To add insult to injury, Jagmeet's media team now seems intent on merging this trip into the narrative he has set in his BDS speech: a narrative of Jagmeet as a defender of human rights promoted on social media through posts like this:

A post from Jagmeet's media lead on July 17 on the "Critical Jew Network of Toronto" Facebook group

Beyond the spin

With all of this, it's important to separate the facts from fiction.

1. Jagmeet has never endorsed the BDS movement, but has only spoken of its right to exist; that is, the right to free expression.

2. Jagmeet has never discussed the NDP's previous conduct against its own members and candidates who have expressed anti-occupation views.

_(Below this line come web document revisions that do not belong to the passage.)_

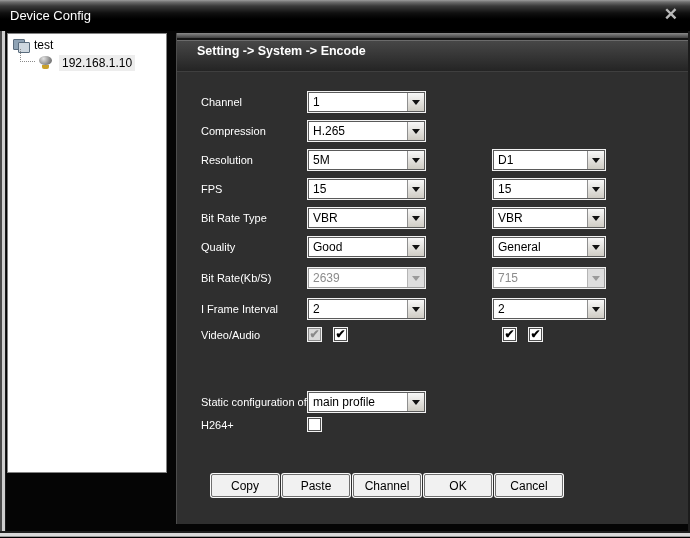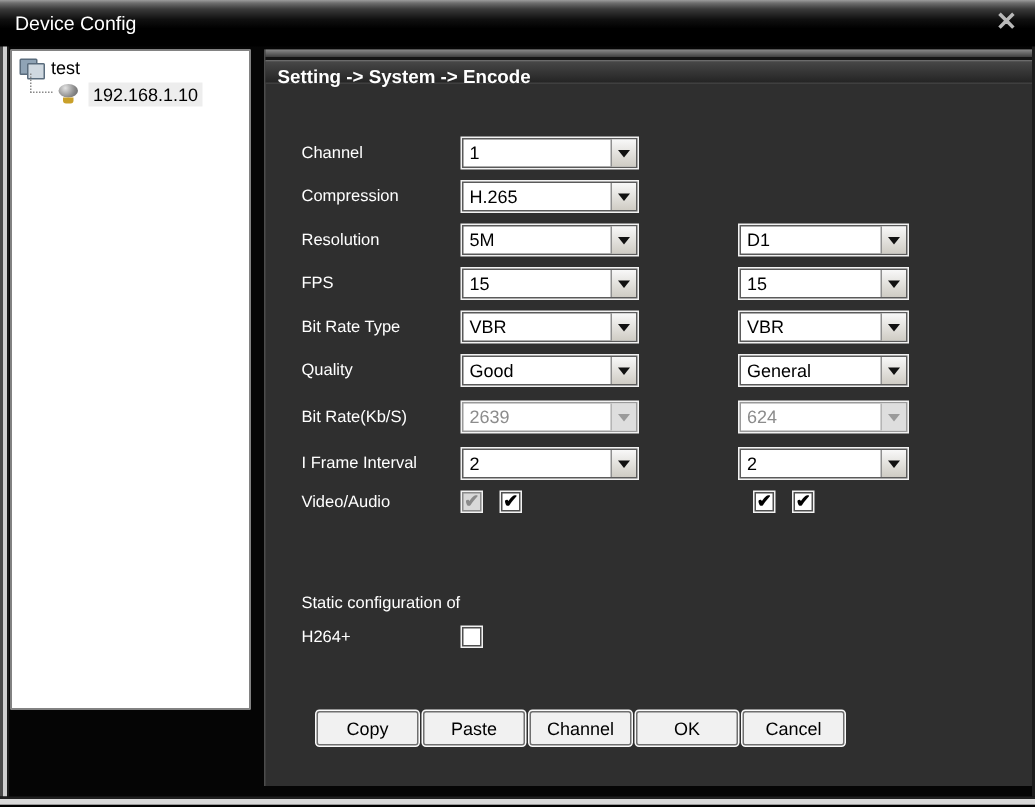--- a/index.html
+++ b/index.html
@@ -51,9 +51,9 @@
   }
   .panel-topband { height:7px; background:linear-gradient(180deg,#8a8a8a,#3f3f3f); border-bottom:2px solid #141414; }
   .panel-header {
-    height:16px; background:linear-gradient(180deg,#474747,#242424);
+    height:32px; background:linear-gradient(180deg,#474747,#242424);
     border-top:1px solid #6b6b6b; border-bottom:1px solid #3f3f3f;
-    color:#fff; font-weight:bold; font-size:12.5px; line-height:21px; padding-left:8px;
+    color:#fff; font-weight:bold; font-size:12.5px; line-height:21px; padding-left:20px;
   }
   .form-row { position:absolute; left:0; right:0; height:20px;padding-left:27px; }
   .flabel { position:absolute; left:24px; color:#fff; font-size:11px; line-height:20px; white-space:nowrap; }

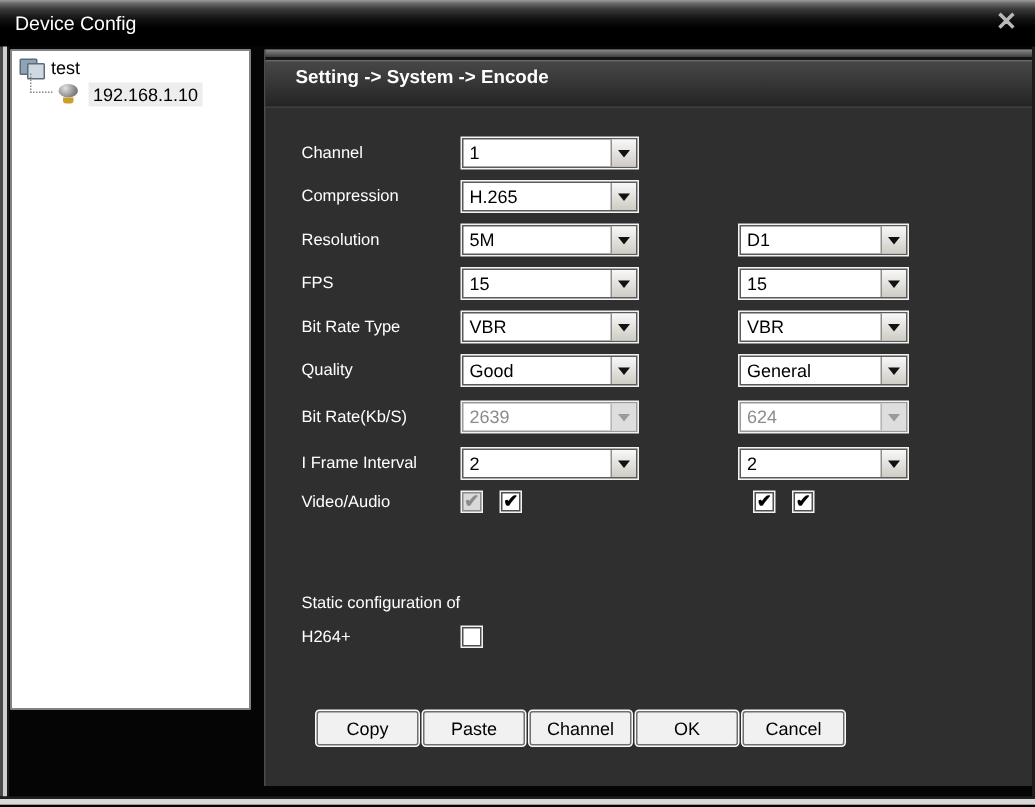--- a/index.html
+++ b/index.html
@@ -190,7 +190,7 @@
       <span class="carrow"></span>
     </div>
     <div class="combo sub disabled">
-      <span class="ctext">624</span>
+      <span class="ctext">715</span>
       <span class="carrow"></span>
     </div>
   </div>

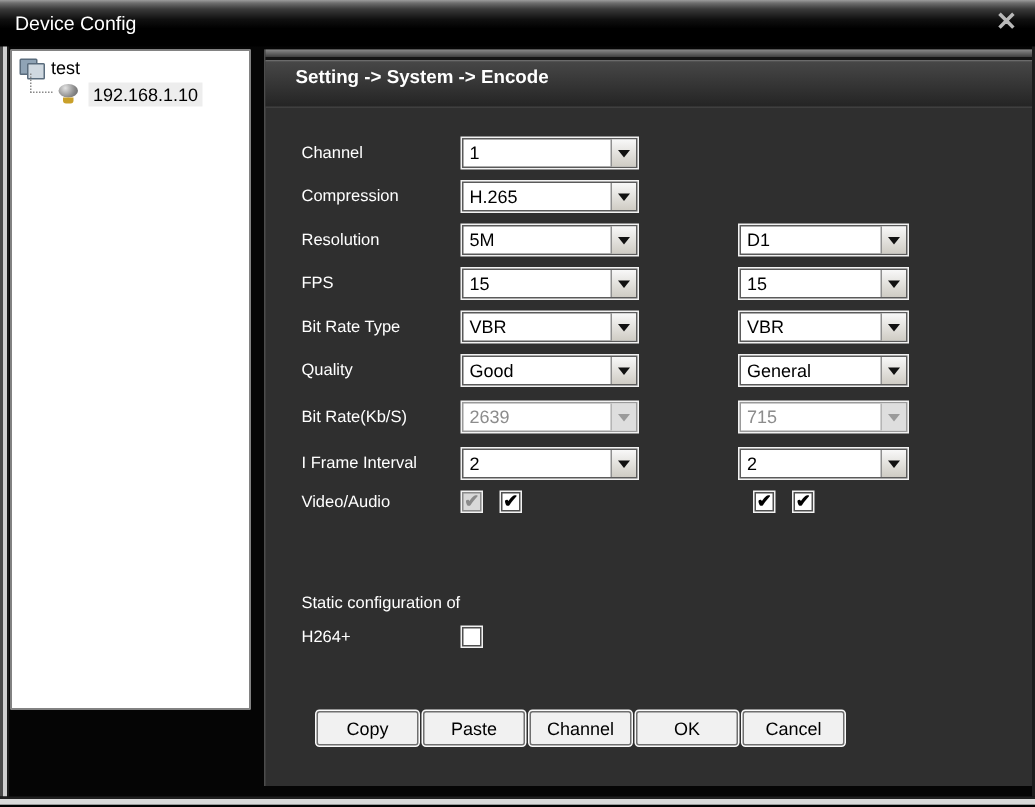--- a/index.html
+++ b/index.html
@@ -225,6 +225,10 @@
 
   <div class="form-row" style="top:359px">
     <span class="flabel">Static configuration of</span>
+    <div class="combo main">
+      <span class="ctext">main profile</span>
+      <span class="carrow"></span>
+    </div>
   </div>
 
   <div class="form-row" style="top:382px">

3. Jagmeet has gladly accepted the endorsement of an MP that has been associated with the AIPAC movement and has, without criticism, held onto the NDP's current stance on the Israeli–Palestinian conflict.

And finally,

4. After making his speech against the anti-BDS motion, it would seem that Jagmeet accepted a CIJA-sponsored tour of Israel and is now using that trip to relay parables of his understanding of the suffering of the Palestinian people.

The Palestinian people have suffered enough and deserve more than having their cause and fight reduced to an empty talking point.

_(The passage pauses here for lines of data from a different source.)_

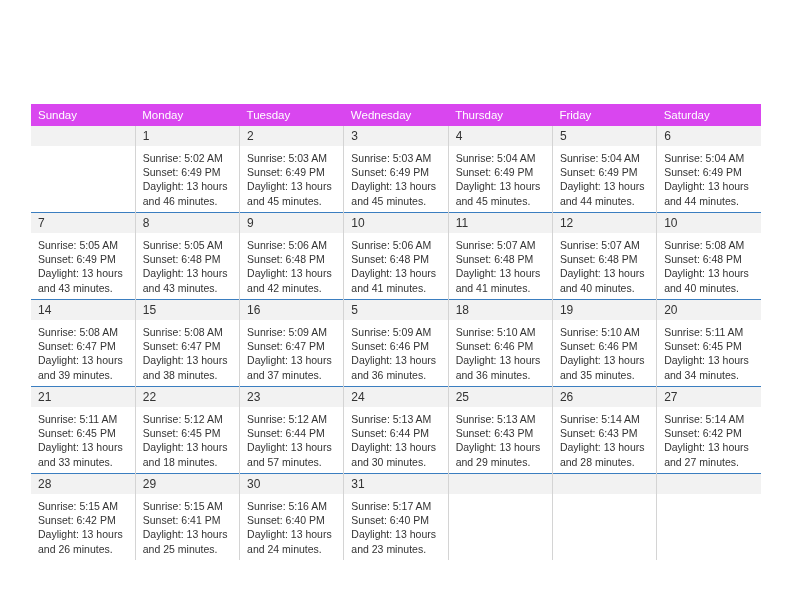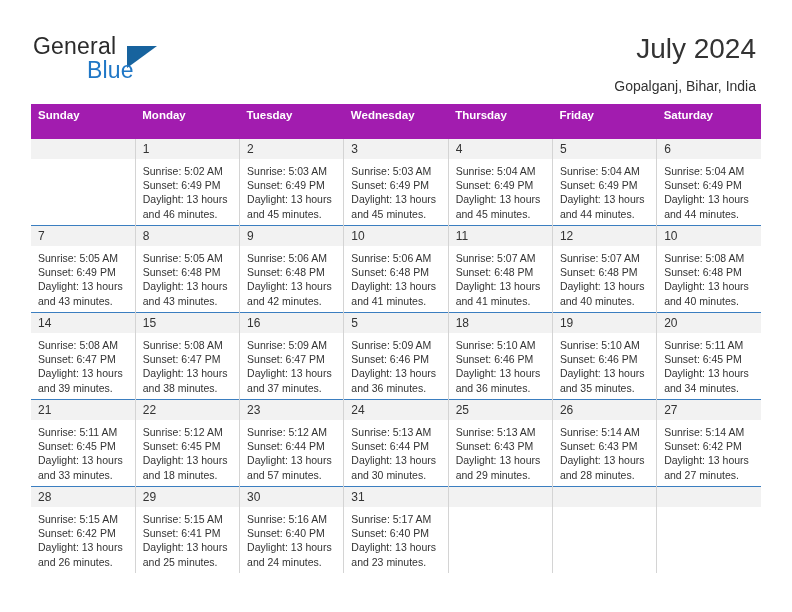--- a/index.html
+++ b/index.html
@@ -141,15 +141,6 @@
 
 <div class="page">
 
-  <div class="header">
-    <div class="logo">
-      <span class="logo-general">General</span>
-      <span class="logo-triangle"></span>
-      <span class="logo-blue">Blue</span>
-    </div>
-    <div class="title">July 2024</div>
-    <div class="subtitle">Gopalganj, Bihar, India</div>
-  </div>
 
   <table class="calendar">
     <colgroup>

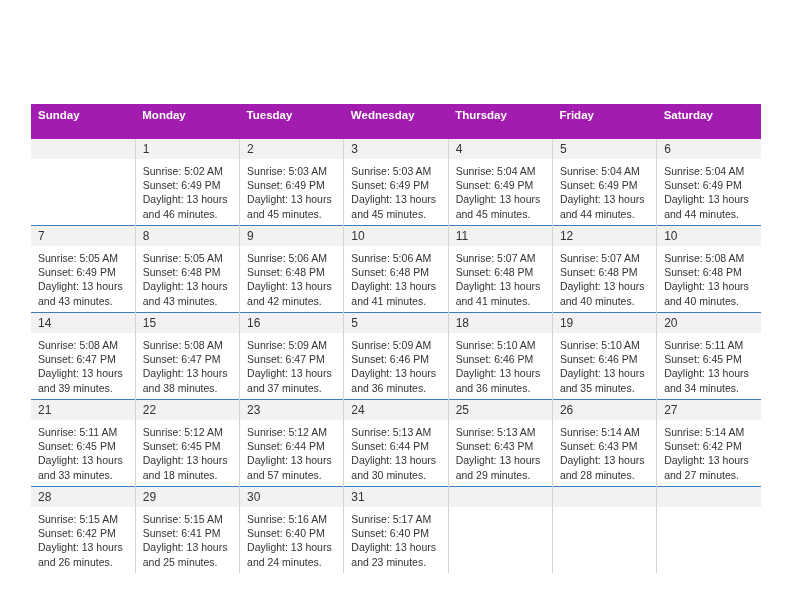--- a/index.html
+++ b/index.html
@@ -94,12 +94,12 @@
   .calendar col { width: 104.28px; }
 
   .calendar thead th {
-    background: #a21caf;
+    background: #d946ef;
     color: #ffffff;
     font-size: 11.5px;
-    font-weight: bold;
+    font-weight: normal;
     text-align: left;
-    padding: 5px 0 18px 7px;
+    padding: 5px 0 5px 7px;
     height: 12px;
     border: none;
   }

There is something queasily abhorrent around the thought of Jagmeet and his team using a potentially lobby-sponsored trip to garner the support of voters who have been the direct victims of a sustained occupation dating back to 1948 and their sympathizers. Is this what a human rights activist looks like? A person capitalizing on the suffering and victimization of the Palestinian population to garner votes? Is this what we want the leader of the NDP to look like?

If Jagmeet was the activist he claims to be, he would have refused a trip to Israel, a trip he took with an ease unavailable to the more than 6-million Palestinian refugees living outside of Palestine — Palestinians who have been expelled, and remain expelled, by the government that so graciously welcomed him.

It's strange to write a piece hoping that your findings are wrong. But if I'm right, it would point to an indefensible, petty and damning manoeuvre beyond any sort of political "bending of the truth."

Jagmeet Singh must come forward and clarify the facts. The Palestinian people have suffered enough and deserve more than having their cause and fight reduced to an empty talking point used to mislead the public.